━━━━━ Extracted information ━━━━━

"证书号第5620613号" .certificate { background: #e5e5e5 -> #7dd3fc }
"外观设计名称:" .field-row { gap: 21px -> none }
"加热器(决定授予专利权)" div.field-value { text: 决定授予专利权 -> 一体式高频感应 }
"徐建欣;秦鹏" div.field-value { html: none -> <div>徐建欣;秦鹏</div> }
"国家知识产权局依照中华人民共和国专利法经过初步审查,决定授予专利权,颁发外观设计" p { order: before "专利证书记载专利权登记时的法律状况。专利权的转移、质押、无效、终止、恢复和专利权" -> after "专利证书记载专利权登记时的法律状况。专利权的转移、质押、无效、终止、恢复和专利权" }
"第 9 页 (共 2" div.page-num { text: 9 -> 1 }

━━━━━

Show each line in the entries that holds the string "text".

"加热器(决定授予专利权)" div.field-value { text: 决定授予专利权 -> 一体式高频感应 }
"第 9 页 (共 2" div.page-num { text: 9 -> 1 }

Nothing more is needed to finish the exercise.